Sparse Matrix

  • Most of large matrices are sparse, and some functions are designed for manipulate such matrices

Sparse matrix in scipy

  • Mutiple type of sparse matrix is available in scipy
  • https://docs.scipy.org/doc/scipy/reference/sparse.html
  • Quote here
    1. csc_matrix: Compressed Sparse Column format
    2. csr_matrix: Compressed Sparse Row format
    3. bsr_matrix: Block Sparse Row format
    4. lil_matrix: List of Lists format
    5. dok_matrix: Dictionary of Keys format
    6. coo_matrix: COOrdinate format (aka IJV, triplet format)
    7. dia_matrix: DIAgonal format
  • Useful notes

  • dok_matrix and lil_matrix can be construct efficiently, COO is also OK
  • it is strongly discouraged to use NumPy functions directly on these matrices because NumPy may not properly convert them for computations, leading to unexpected (and incorrect) results. If you do want to apply a NumPy function to these matrices, first check if SciPy has its own implementation for the given sparse matrix class, or convert the sparse matrix to a NumPy array (e.g., using the toarray() method of the class) first before applying the method.

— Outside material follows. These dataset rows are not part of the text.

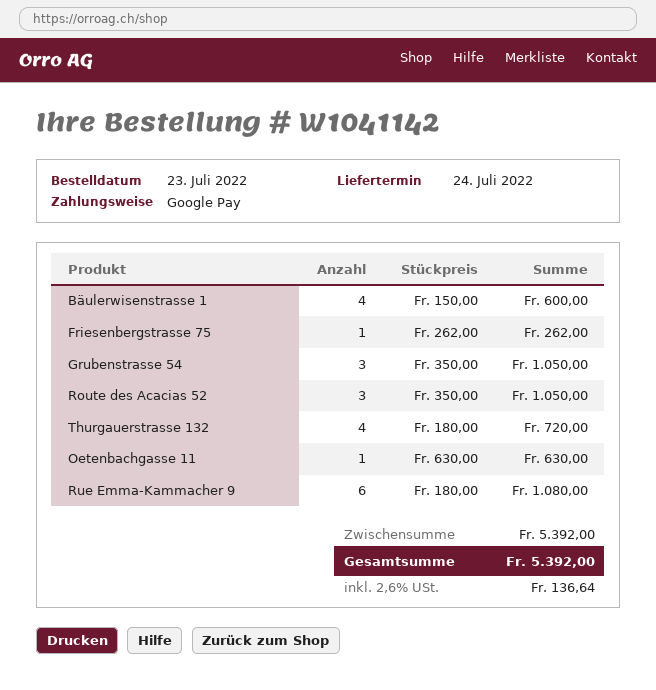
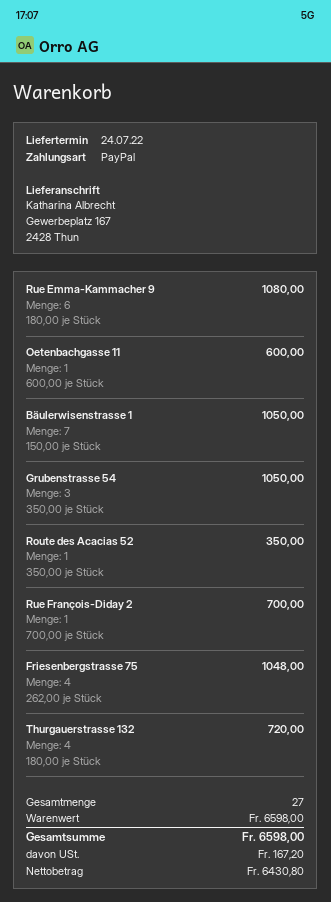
payment method: Google Pay -> PayPal
Bäulerwisenstrasse 1: 4 x 150.00 = 600.00 -> 7 x 150.00 = 1050.00
Friesenbergstrasse 75: 1 x 262.00 = 262.00 -> 4 x 262.00 = 1048.00
Route des Acacias 52: 3 x 350.00 = 1050.00 -> 1 x 350.00 = 350.00
Oetenbachgasse 11: 1 x 630.00 = 630.00 -> 1 x 600.00 = 600.00
Rue François-Diday 2: none -> 1 x 700.00 = 700.00
subtotal: 5392.00 -> 6598.00
tax: 136.64 -> 167.20
total: 5392.00 -> 6598.00

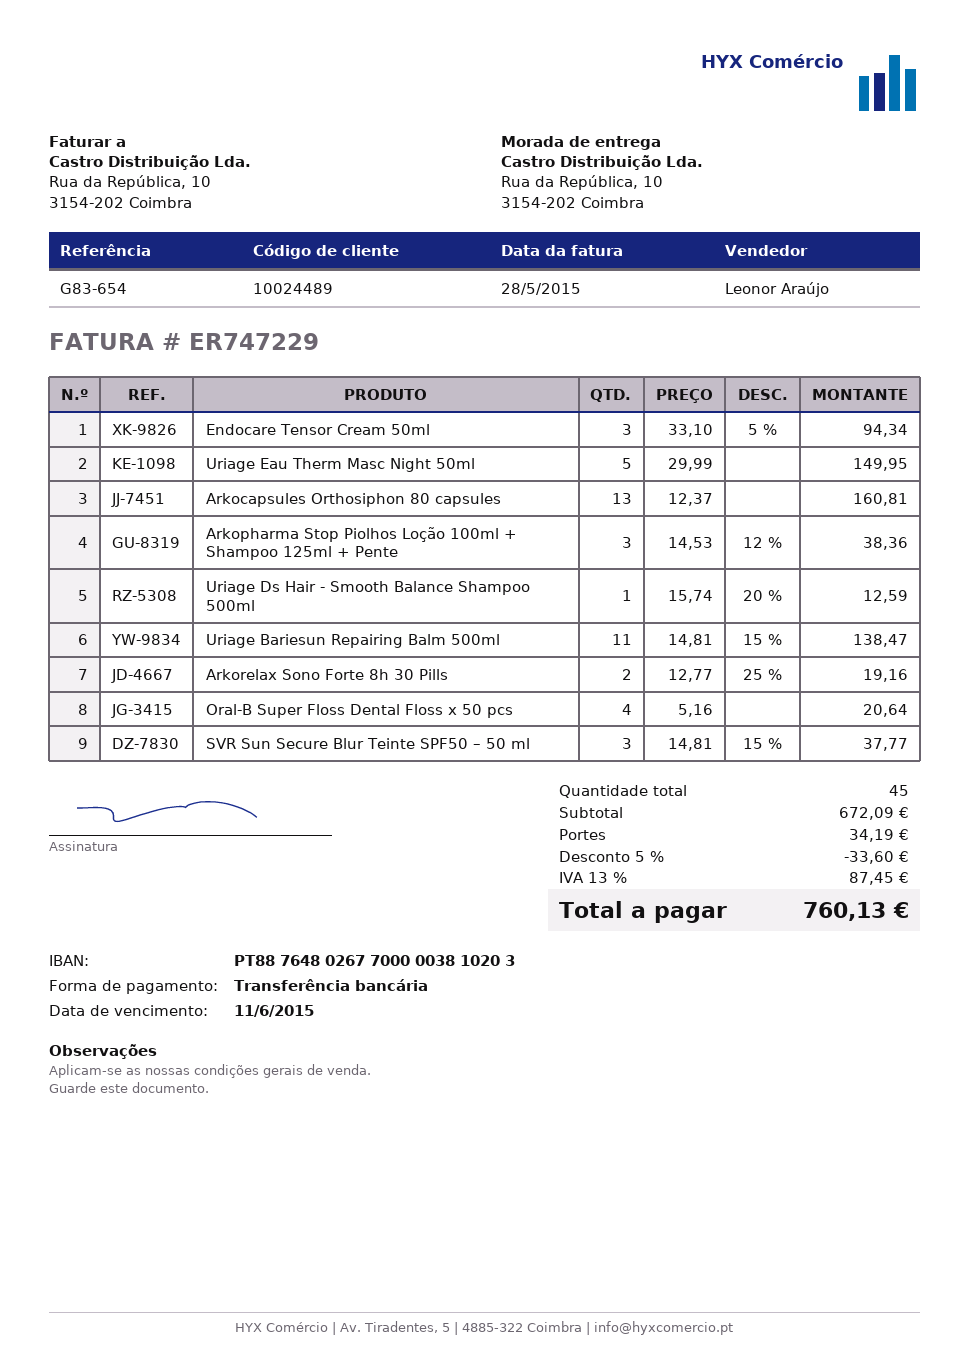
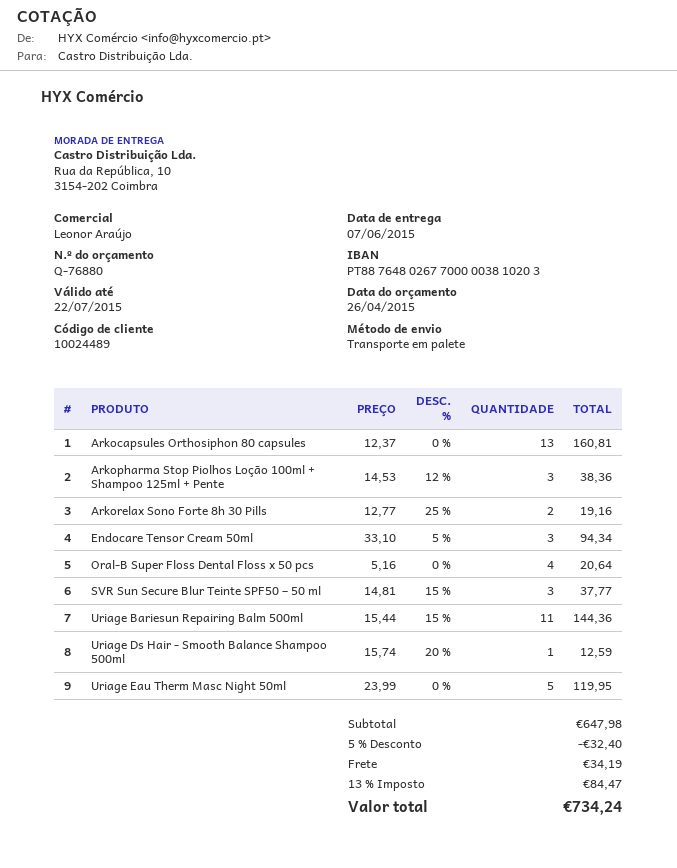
Uriage Eau Therm Masc Night 50ml: 5 x 29.99 = 149.95 -> 5 x 23.99 = 119.95
Uriage Bariesun Repairing Balm 500ml: 11 x 14.81 - 15% = 138.47 -> 11 x 15.44 - 15% = 144.36
subtotal: 672.09 -> 647.98
discount: 5% = 33.60 -> 5% = 32.40
tax: 13% = 87.45 -> 13% = 84.47
total: 760.13 -> 734.24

  • To perform manipulations such as multiplication or inversion, first convert the matrix to either CSC or CSR format. The lil_matrix format is row-based, so conversion to CSR is efficient, whereas conversion to CSC is less so.

  • All conversions among the CSR, CSC, and COO formats are efficient, linear-time operations.

# A coo matrix example given by scipy documentation
import numpy as np
from scipy.sparse import coo_matrix
row  = np.array([0, 0, 1, 3, 1, 0, 0])
col  = np.array([0, 2, 1, 3, 1, 0, 0])
data = np.array([1, 1, 1, 1, 1, 1, 1])
coo = coo_matrix((data, (row, col)), shape=(4, 4))
# Duplicate indices are maintained until implicitly or explicitly summed
np.max(coo.data)
# 1
coo.toarray()
#array([[3, 0, 1, 0],
#       [0, 2, 0, 0],
#       [0, 0, 0, 0],
#       [0, 0, 0, 1]])

io of sparse matrix in scipy

# Follow the last code block
from scipy.io import mmread,mmwrite
mmwrite("test.mtx",coo)
coo_ = mmread("test.mtx")

Sparse matrix in pandas

Convert a dense dataframe to sparse dataframe

import numpy as np
import pandas as pd

# Generate a dense matrix/dataframe filled with random value
# Set most of the values to nan
df = pd.DataFrame(np.random.randn(10000, 4))
df.iloc[:9998] = np.nan

# Convert dense matrix to sparse matrix
sdf = df.astype(pd.SparseDtype("float", np.nan))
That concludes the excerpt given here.